At least in the normal human cornea, there appear to be stromal fibril projections into the ALL that are associated with slender ends or branches of anterior lamellae. Such branches, rather than following a course parallel to the ALL interface, are clearly oriented anteriorly. Some appear to broaden out as they become immersed in the network of very fine fibrils that make up the ALL, although others terminate in characteristic electron dense structures (EDFs) that are located posteriorly to the main elements of the ALL (i.e., they do not enter the ALL in a substantial fashion). Because these insertions appear to arise from a subgroup of anterior lamellae, it is possible that these lamellae are those that do not cross the entire cornea but essentially terminate in the central region. The electron-dense material, in which the collagen fibers were embedded may provide the means for securely anchoring the anteriorly terminating lamellae. This lamellar arrangement and configuration is consistent with a report that there are fewer lamellae in the central region of the cornea compared with the most peripheral regions. ^{15 24} In addition to these special configurations of anterior lamellae, a unique group of splayed fibrils appear to originate within the ALL, are directed toward the branched anterior lamellae, but are clearly separated and distinct from these. 
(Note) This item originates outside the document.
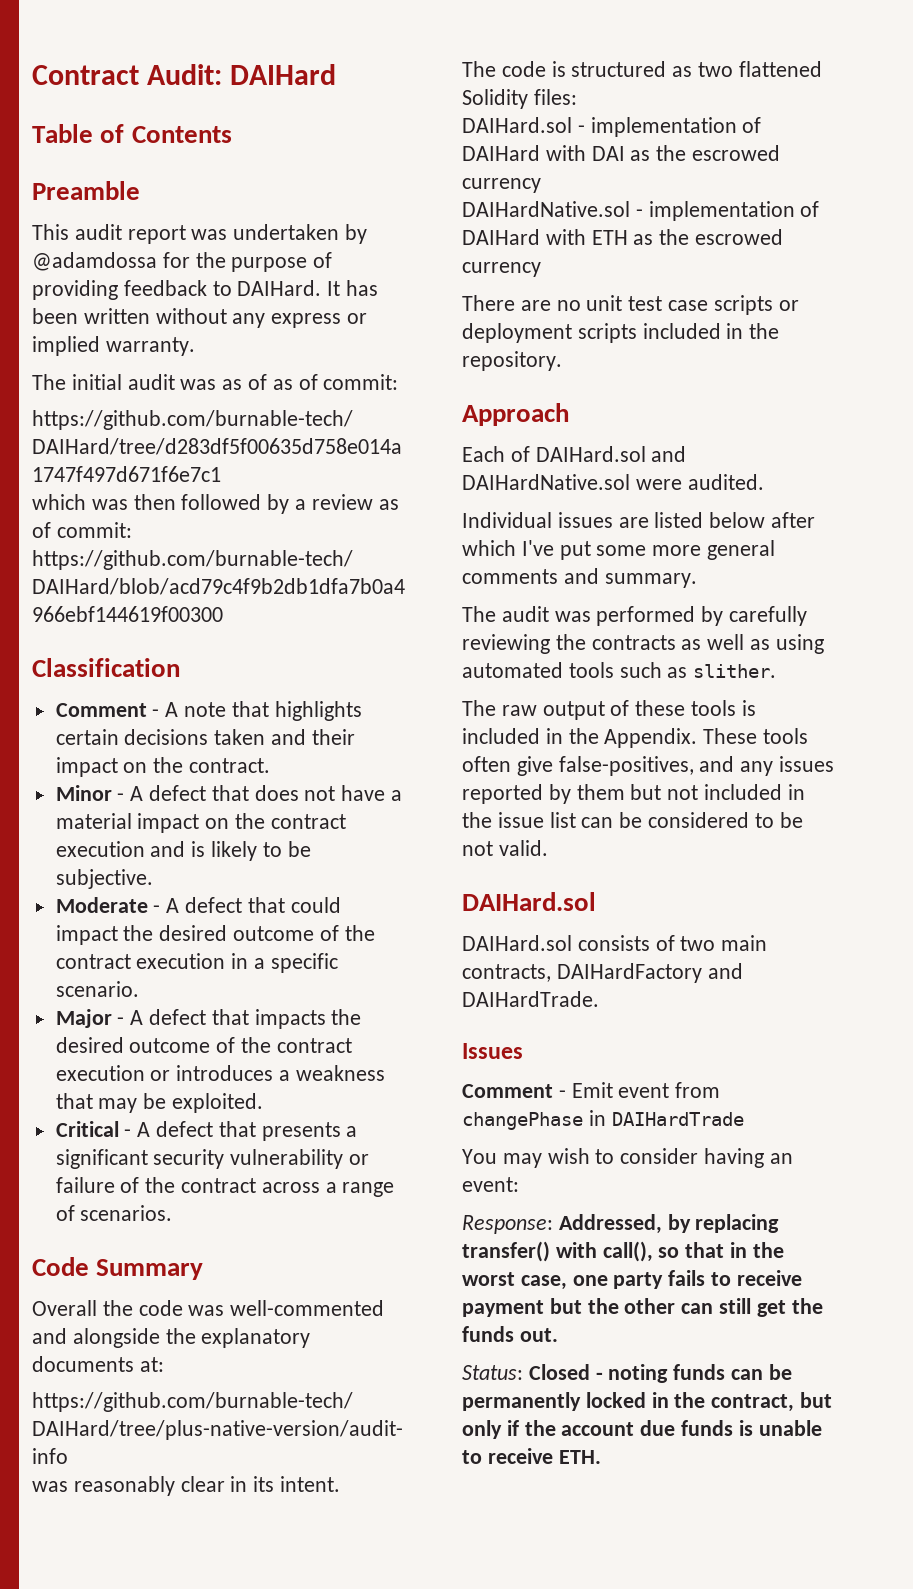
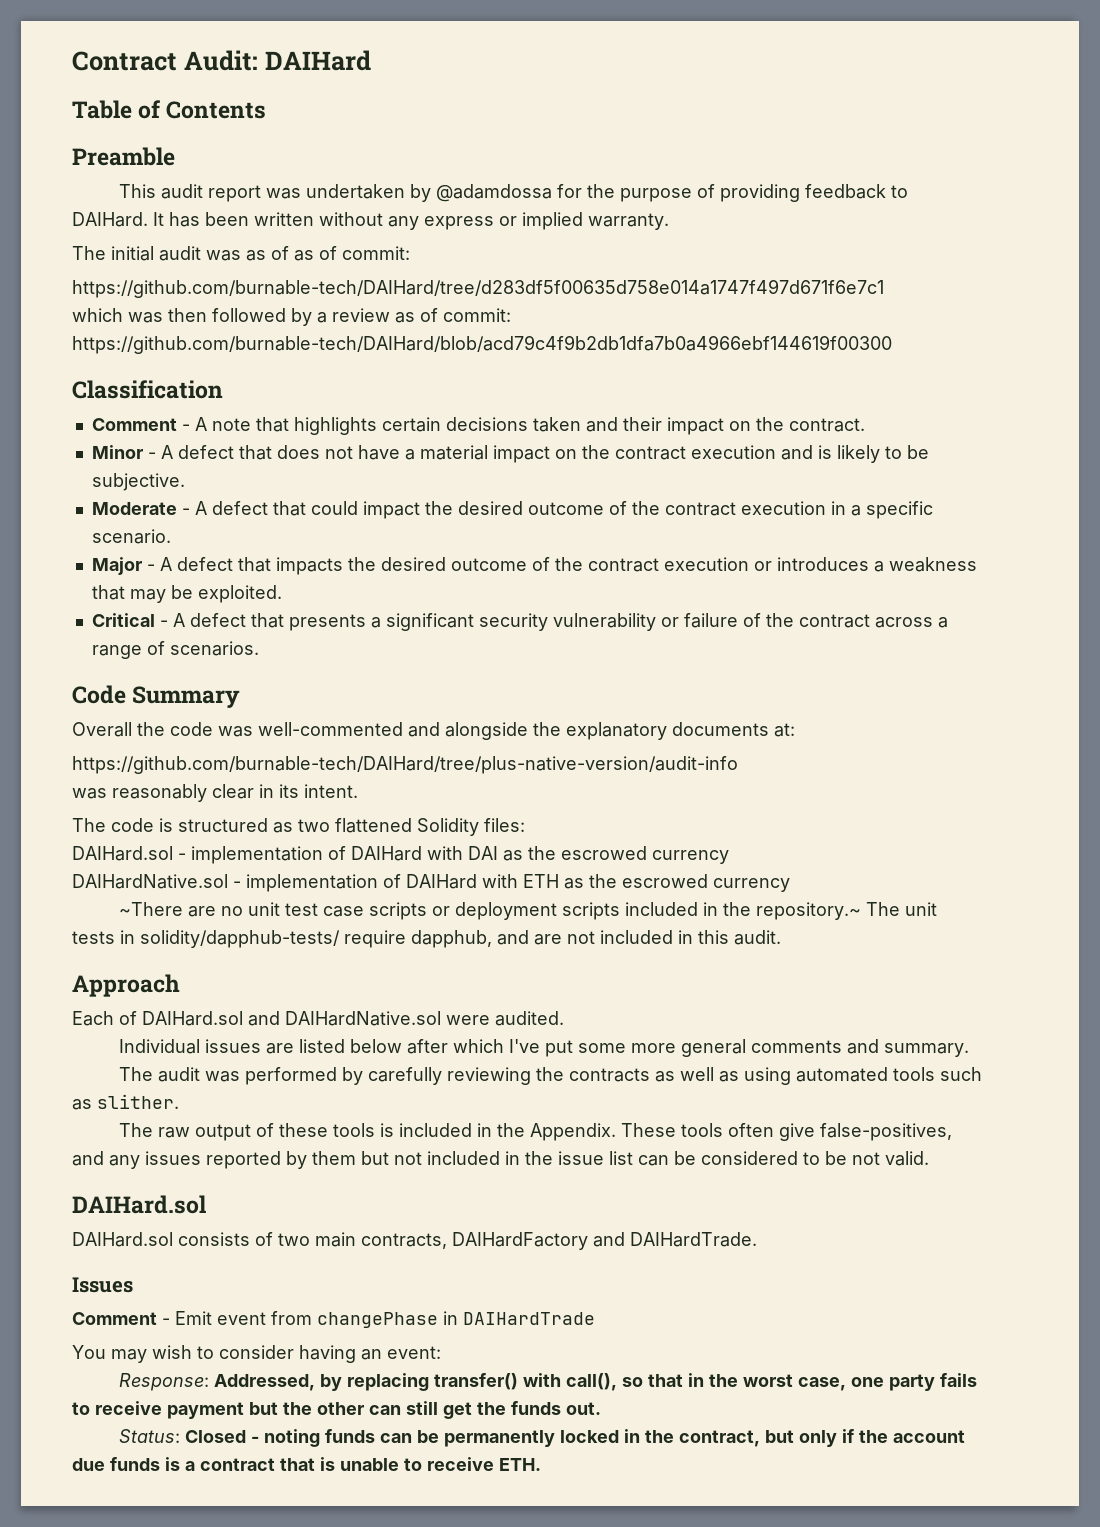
[462,295,515,311] There -> [118,902,183,916] ~There
[462,351,562,371] repository. -> [755,902,937,920] [72,930,781,948] repository.~ The unit tests in solidity/dapphub-tests/ require dapphub, and are not included in this audit.
(753, 1428) none -> [185,1457,335,1471] a contract that is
The ALL–stromal interface is complex, involving multiple fibrillar arrangements, each showing a different incidence but together occurring at a relatively high density of 43 per 100 μm. The combined structural and mechanical effects of these three types of fibrillar organizations at the posterior aspect of the ALL (that can only be seen at the resolution of the TEM) presumably account for the anecdotal observations that the ALL cannot be detached from the anterior stroma in the normal healthy cornea. ^{2 3 5 6 10} Logically, such a continuity or shallow blending between the two corneal layers does not so much provide structural strength to the most anterior part of the cornea as it serves an optical function. For instance, the gradual transition of one tissue into the other would serve optical transparency better than a distinct interface. In addition, we propose that the aspheric curvature of the corneal surface may be explained by the lamellar organization of the central anterior stroma where lamellae appear to terminate rather than stretching from limbus to limbus. The present observations and data will help define the normal morphology of this region and will be most helpful in assessing the pathologic consequences of corneal thinning diseases such as keratoconus and pellucid marginal degeneration.